Follow-up: More on how “weak” oestrogen BPA can act as a powerful endocrine disruptor

July 17, 2009 at 4:58 pm | Posted in Briefing | Leave a comment
John Peterson Myers

John Peterson Myers

Pete Myers, founder and CEO of Environmental Health Sciences and author of Our Stolen Future, helpfully pointed out a couple items (one from 2002) which follow the same line of thought we expressed in proposing a mechanism for how BPA can act as a powerful endocrine disruptor.

So in case you were wondering, the science isn’t that new. And OurStolenFuture.org is a great site – it isn’t exactly aesthetic, but there is a lot of great content. Over to Pete:

We’ve been covering this mechanism on OurStolenFuture.org and EnvironmentalHealthNews.org since 2002. Here is one example: BPA is not a weak estrogen.

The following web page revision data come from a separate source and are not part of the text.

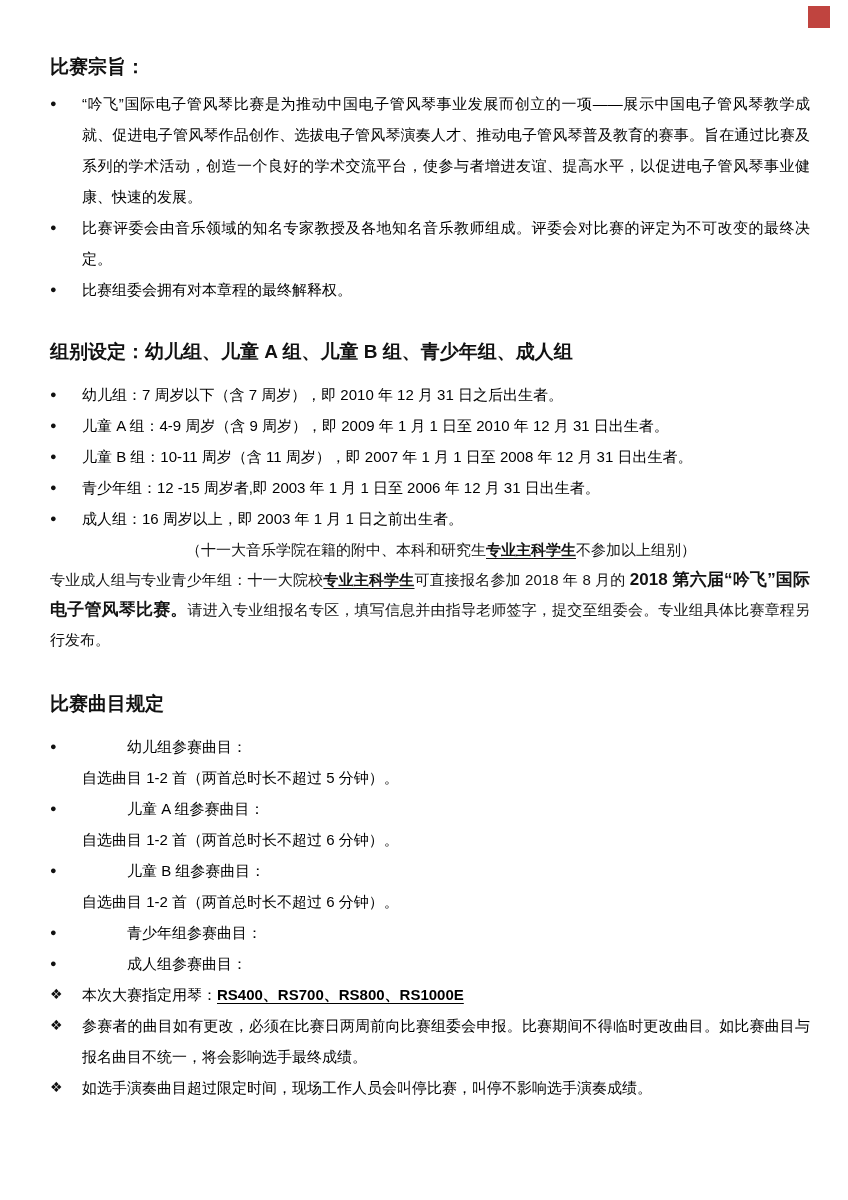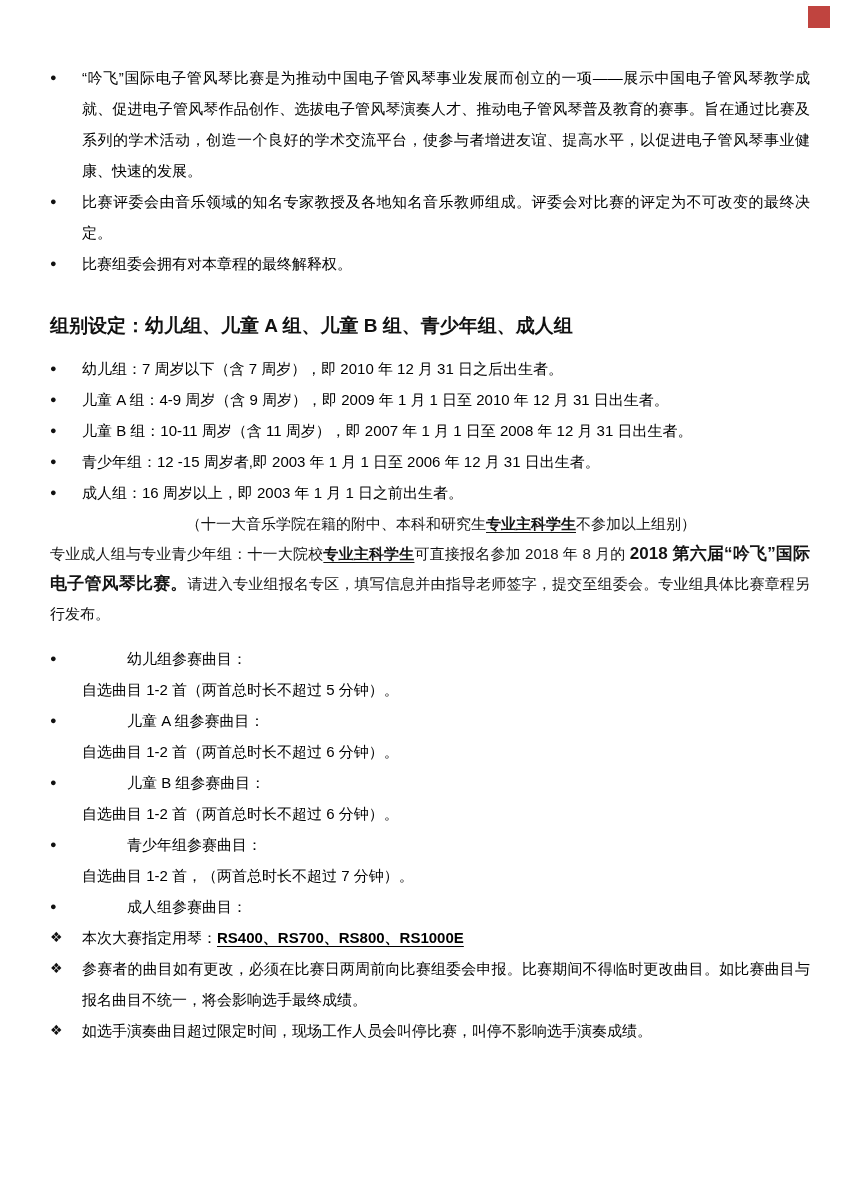"比赛宗旨：" h2.sec-heading { html: none -> <h2>比赛宗旨：</h2> }
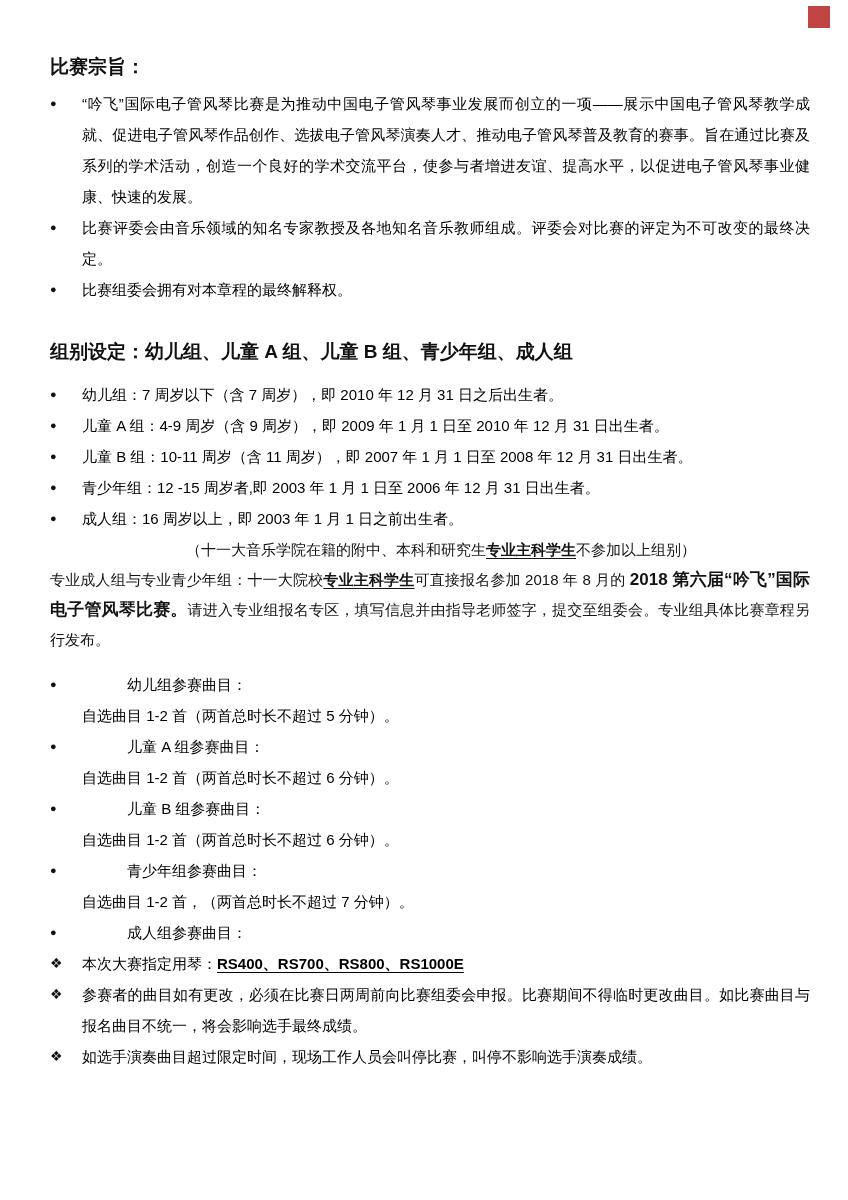"比赛曲目规定" h2.sec-heading { html: none -> <h2>比赛曲目规定</h2> }
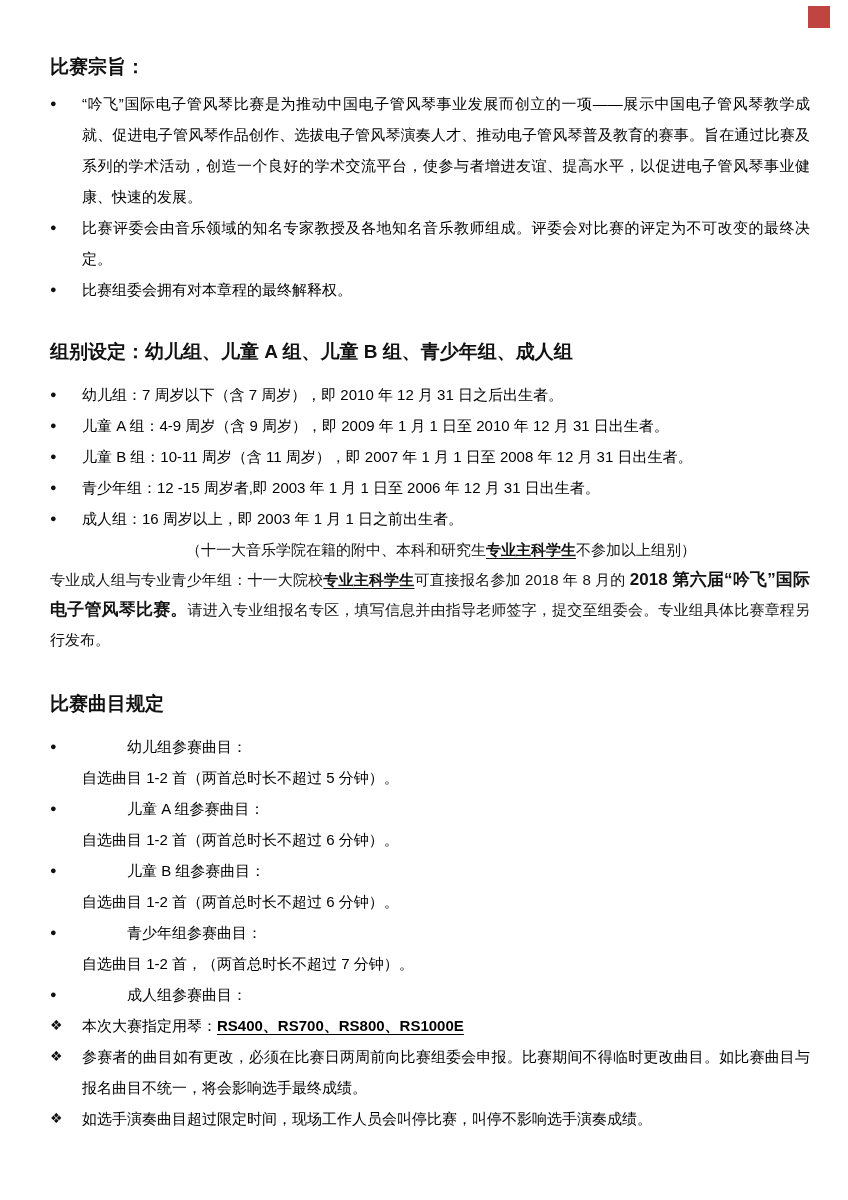"自选曲目 1-2 首，（两首总时长不超过 7 分钟）。" p { html: <p>自选曲目 1-2 首，（两首总时长不超过 7 分钟）。</p> -> none }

What is of special interest is that the gene cascade which is initiated by phosphorylation of the transcription factor CREB, among other things, upregulates a gene central to converting stem cells into fat cells, and it also is involved in disregulation of insulin. Here’s where this work started.

The article in second link points out four key lessons from the CREB research from 2002 (it’s well worth noting this research is now seven years old, yet there is still very little action being taken to control public exposure to BPA, with most food safety bodies adament that low levels of the chemical pose no risk to health):

  1. It involves a new type of estrogen receptor, located on the surface of the cell membrane.
  2. It finds bisphenol A to be just as powerful as estradiol in binding with this new receptor.
  3. Binding and alteration of gene expression occurs at extremely low levels, low parts per billion, well within the range of bisphenol A [levels] found in people today.
  4. By activating the transcription factor CREB, bisphenol A has the potential of altering gene expression in several profoundly important systems that are vital for normal development and functioning.